Professor Moritz Baßler was the Spring 2017 Distinguished Max Kade Visiting Professor in the Department of Germanics. While in the department, he offered a seminar on Contemporary German literature: Popular Realism.
Interview with Professor Moritz Baßler, Westfälische Wilhelms-Universität Münster
Distinguished Max Kade Visiting Professor
By Kristina Pilz and Vanessa Schmolke
VS: In the field of Germanics, you are one of the experts on German Popular Literature and Pop Culture in general. How did you integrate this research interest into our graduate seminar you were offering this Spring at UW?
MB: Originally, I started with two larger projects. One on Realism and the other one on Consumerist Aesthetic. Pop Literature, like Herrndorf’s Tschick and Kracht’s Imperium, has always been a beloved side gig of mine. Then I started asking myself: How is it possible that Realism has survived the emphatic period of Modernism? This led me to think about Popular Realism more and I thought it would be a great idea to bring these questions to the seminar room.
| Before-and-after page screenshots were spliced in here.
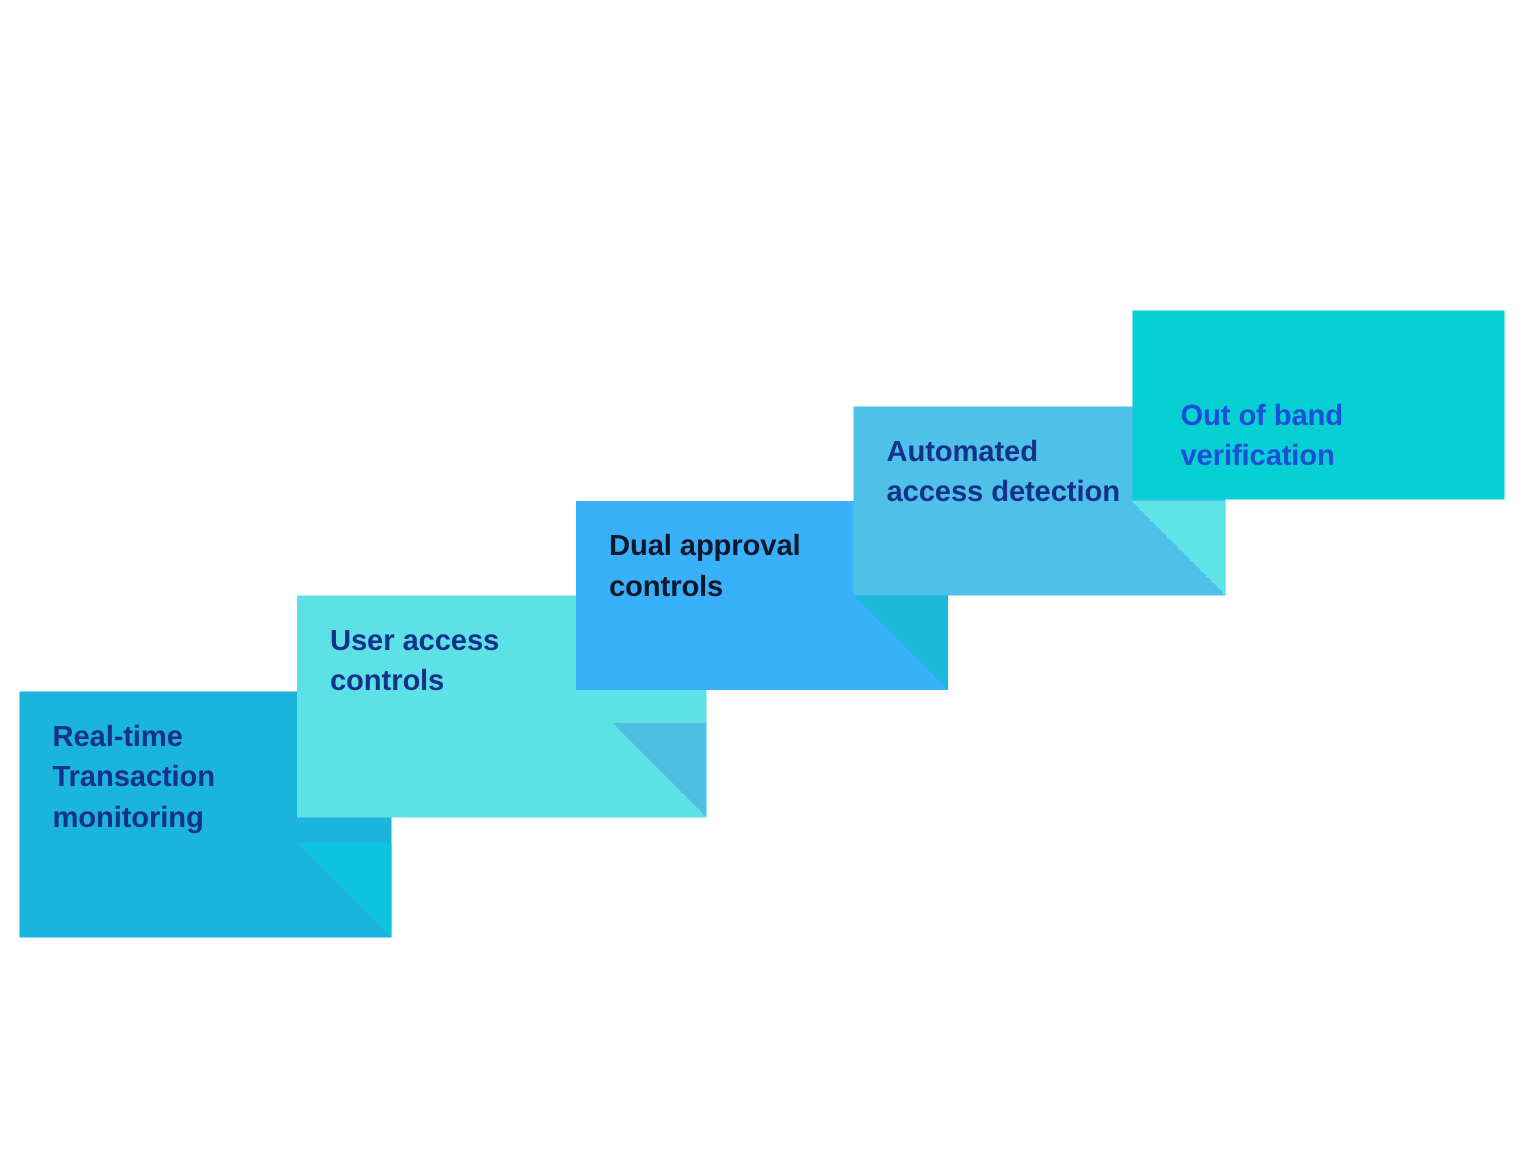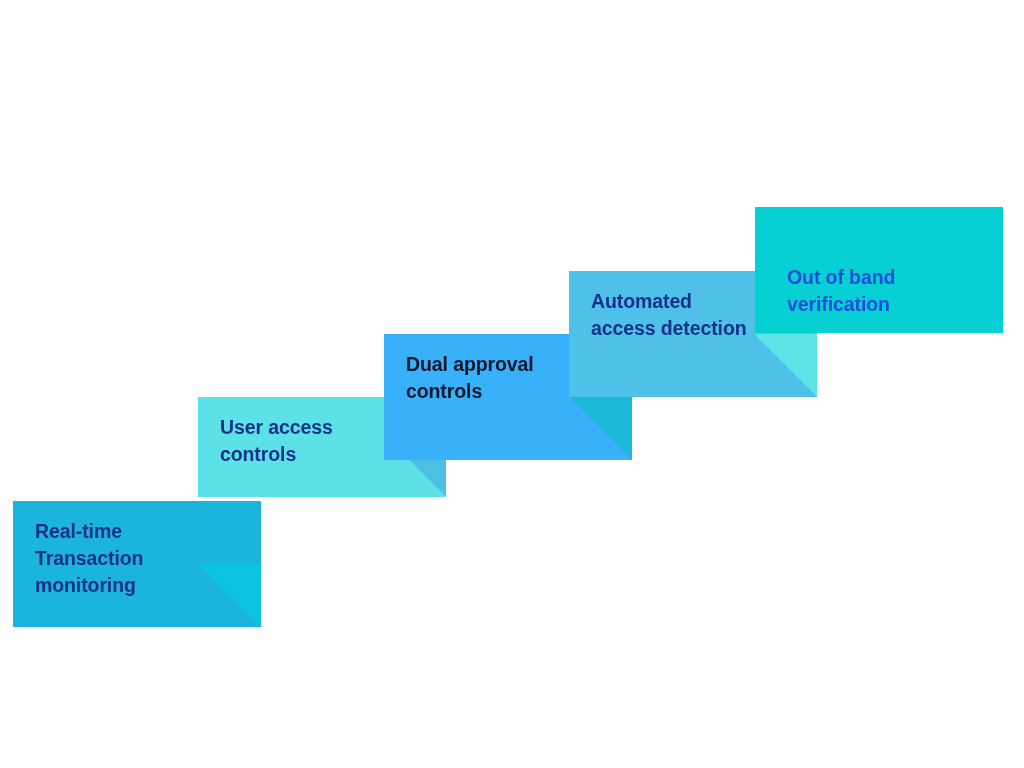--- a/index.html
+++ b/index.html
@@ -39,30 +39,30 @@
     line-height:27px;
     letter-spacing:-0.1px;
     white-space:pre-line;
     font-family:"Liberation Sans", sans-serif;
   }
 </style>
 </head>
 <body>
 
 <div id="stage" style="background: rgb(255, 255, 255);">
-    <div class="step" style="left: 13px; top: 461px; width: 248px; height: 126px; margin-top: 40px;">
+    <div class="step" style="left: 13px; top: 461px; width: 248px; height: 164px;">
       <div class="step-body" style="background: rgb(26, 180, 221);"></div>
       <div class="step-fold" style="width: 63px; height: 63px; right: 0px; bottom: 0px;">
         <div class="tri" style="background: linear-gradient(to left bottom, rgb(12, 196, 224) 0px, rgb(12, 196, 224) 50%, transparent 50%, transparent 100%);"></div>
       </div>
       <div class="step-label" style="left: 22px; top: 17px; color: rgb(22, 49, 140);">Real-time
 Transaction
 monitoring</div>
     </div>
-    <div class="step" style="left: 198px; top: 397px; width: 248px; height: 100px;">
+    <div class="step" style="left: 198px; top: 397px; width: 248px; height: 148px; padding-left: 25px;">
       <div class="step-body" style="background: rgb(92, 225, 230);"></div>
       <div class="step-fold" style="width: 63px; height: 63px; right: 0px; bottom: 0px;">
         <div class="tri" style="background: linear-gradient(to left bottom, rgb(76, 191, 226) 0px, rgb(76, 191, 226) 50%, transparent 50%, transparent 100%);"></div>
       </div>
       <div class="step-label" style="left: 22px; top: 17px; color: rgb(22, 49, 140);">User access
 controls</div>
     </div>
     <div class="step" style="left: 384px; top: 334px; width: 248px; height: 126px;">
       <div class="step-body" style="background: rgb(56, 176, 250);"></div>
       <div class="step-fold" style="width: 63px; height: 63px; right: 0px; bottom: 0px;">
VS: We discussed very successful products of Popular Realism such as Game of Thrones and Schlink’s The Reader. Did you gain any new insights for your own research in the discussions with our UW graduate students?
MB: (laughter) That was quite an interesting learning experience. We often ended up getting lost in debates about the quality of these works. Our discussions challenged me and taught me to defend my larger arguments better. These were teachable moments par excellence.
VS: (laughter) Interesting. How did you get interested in the topic in the first place? Looking back, your first publications dealt with entirely different issues, such as New Historicism.
MB: I blame the late 90s and long train rides. During my work with Helmut Lethen at the Universität Rostock, I had to commute to Rostock. The only literature that was enjoyable on longer train rides was Popliteratur, works like Soloalbum by Benjamin von Stuckrad-Barre for example. Ultimately, I wrote a book about Der deutsche Pop-Roman (2002) and my time in Münster made me think more about Realism as a writing device.
VS: You worked at an American University before, during your time in Berkeley, CA. How does the work here differ from your work at home at the WWU Münster?
MB: I have to say, I was always impressed how well students prepare for the seminars here. Not that our German students don’t prepare, but the general expectation in regards to workload is a lot higher here in the U.S. I can easily assign one entire novel per week and no one will be surprised. I also really enjoy the culture of in class discussions. I notice that the German ‘Sie’ establishes a hierarchy, that can be hindering. But when I use the more informal address ‘du’, students get upset when I assign them a lower grade, because they thought we were friends. I struggle with Duzen and Siezen. (slight chuckle)
VS: Besides the UW campus and the spring cherry blossoms, what other places did you enjoy in Seattle and the Pacific Northwest in general?
MB: I was impressed with the Olympic Peninsula and Second Beach over there. I also liked all the different beaches and parks Seattle has to offer. I will always remember Magnusson Park and its beavers! You guys live in a wonderful area.
KP: Tell us a little bit about your most memorable moments and places. What will you remember and miss most, when you are back in Germany?
MB: I really enjoyed the pick-up soccer culture here in the PNW. It is so nice to just go and enjoy a game. Everyone is there to play, a very uniting experience. One of my favorite places will always be KEXP’s New Home at Seattle Center. I can be surrounded by things I like most: music, vinyl and coffee. Their La Marzocco café is pretty amazing, you should really go and check it out.
VS, KP: Thank you, Moritz, for sharing your favorite places with us! We wish you all the best and hope to see you again in the PNW or in Münster.